The performance gap can be defined as the gap between the actual performance and expected performance.

3) Manpower Gap

The manpower gap can be defined as the difference between the actual strength of the organization and quantity and the required number of workforces.



Benefits of Gap Analysis

Gap analysis, when used correctly, can be applied to a wide variety of situations where a business wants to improve. It is especially important for business leaders who want to make plans months and years into the future.

There are many advantages of a gap analysis, for your company now and in the future. Advantages of a gap analysis include:

·         An in-depth look at how your company currently operates.

·         A chance to assess if things are working as efficiently as possible at your company.

·         Forcing you to strategize around what you want your company to look like and how to get there.

·         Making better use of company resources and finances.

·         Allowing teams to quickly diagnose problems and create ways to solve those problems through integral changes in business practices.

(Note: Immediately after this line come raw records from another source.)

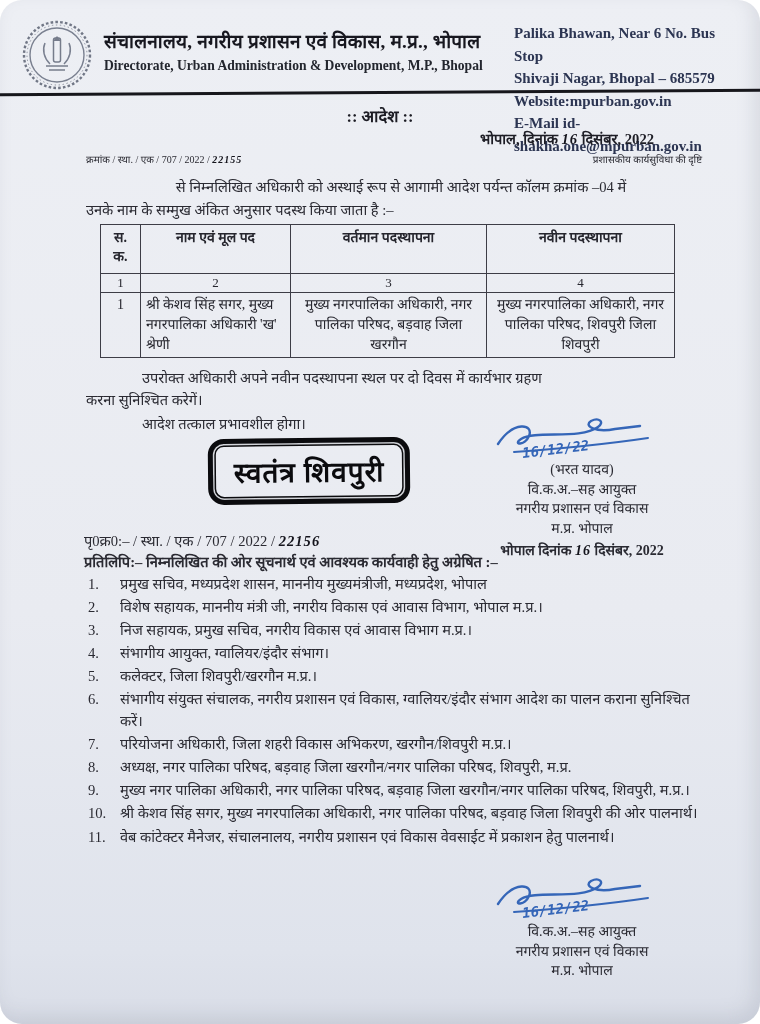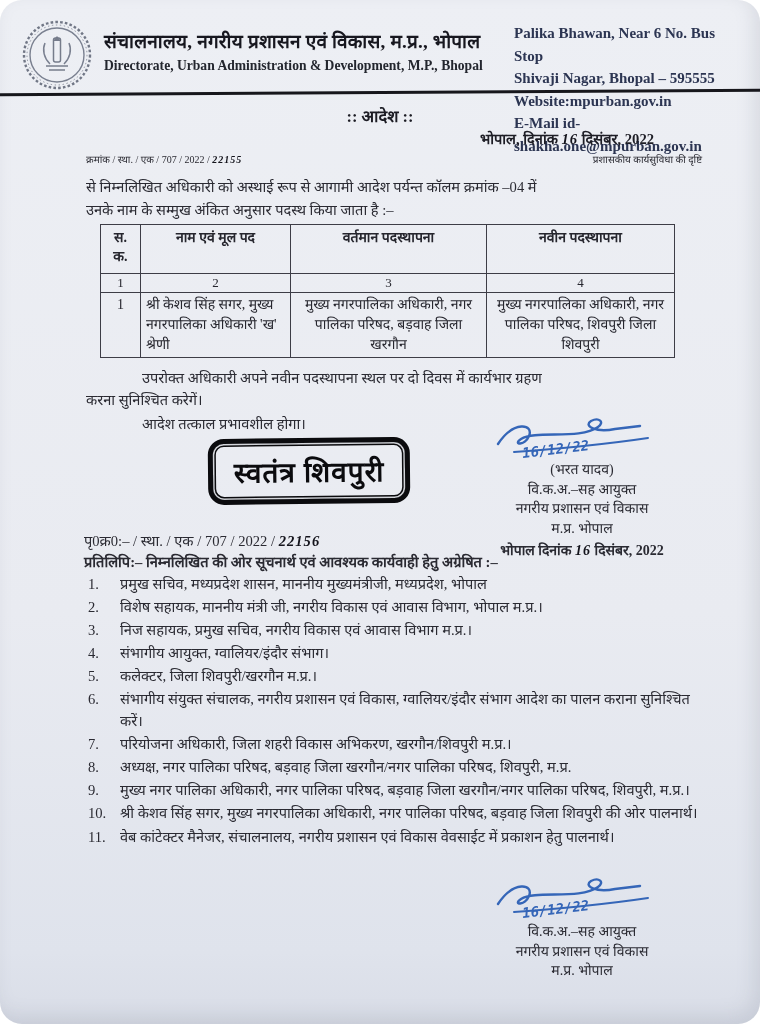"Shivaji Nagar, Bhopal – 595555" div { text: 595555 -> 685579 }
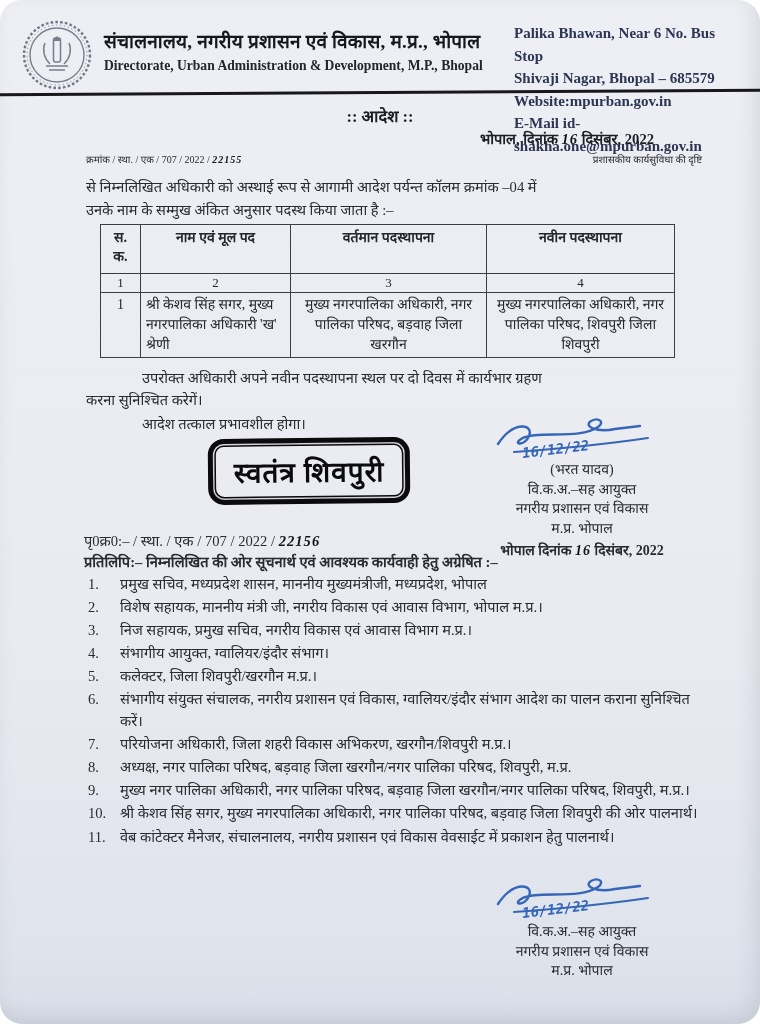"से निम्नलिखित अधिकारी को अस्थाई" .intro2 { text-align: none -> center }
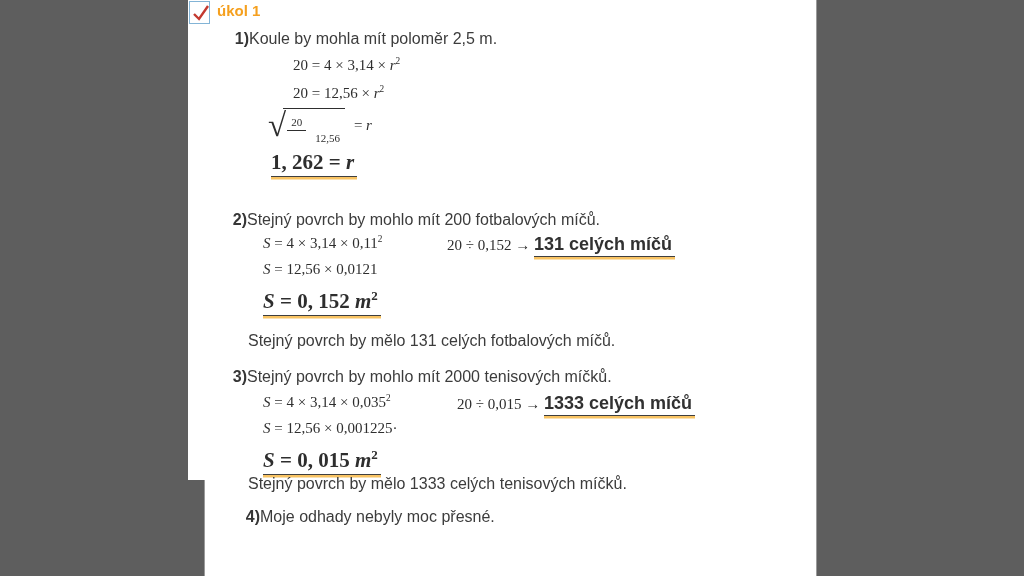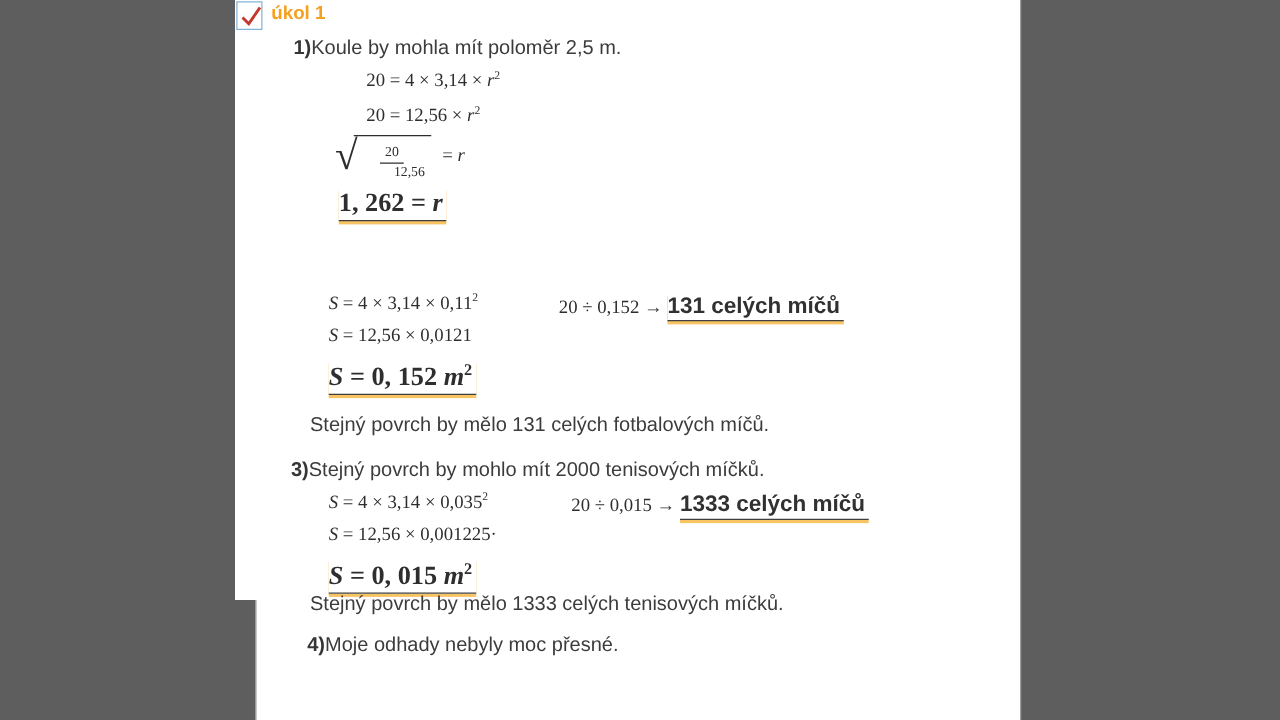"20" .frac { align-items: center -> flex-start }
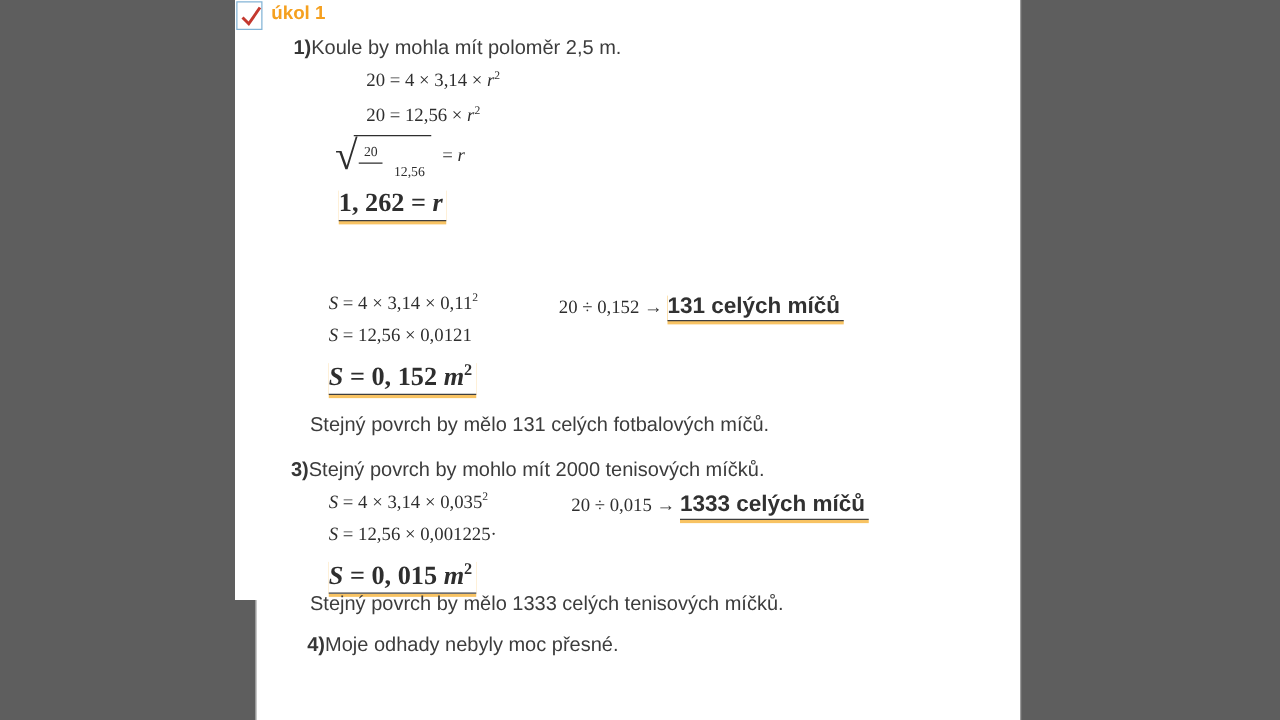"2)Stejný povrch by mohlo mít" div.abs { html: none -> <div> <span>2)</span><span>Stejný povrch by mohlo mít 200 fotbalových míčů.</span> </div> }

The importance of performance gap analysis can vary by company or industry, but it is a worthwhile way to provide an in-depth look at your business to help it grow. The advantages of a gap analysis can be years of increased success for your company.


 

The Limitations of GAP analysis

Gap analysis is a useful tool for conducting an initial general assessment of the current situation. It can be used to identify weak points early on and implement the necessary corrective actions.

However, the range of possible factors associated with this analysis is so great that further research is necessary in order to apply these findings to the strategic direction of the company. Yet another problem is that factorsexternal to the company are not considered. Therefore, any projections for the future using current data are highly speculative.

As long as these limitations are kept in mind when conducting gap analysis, it can be a helpful starting point for the strategic planning of a company.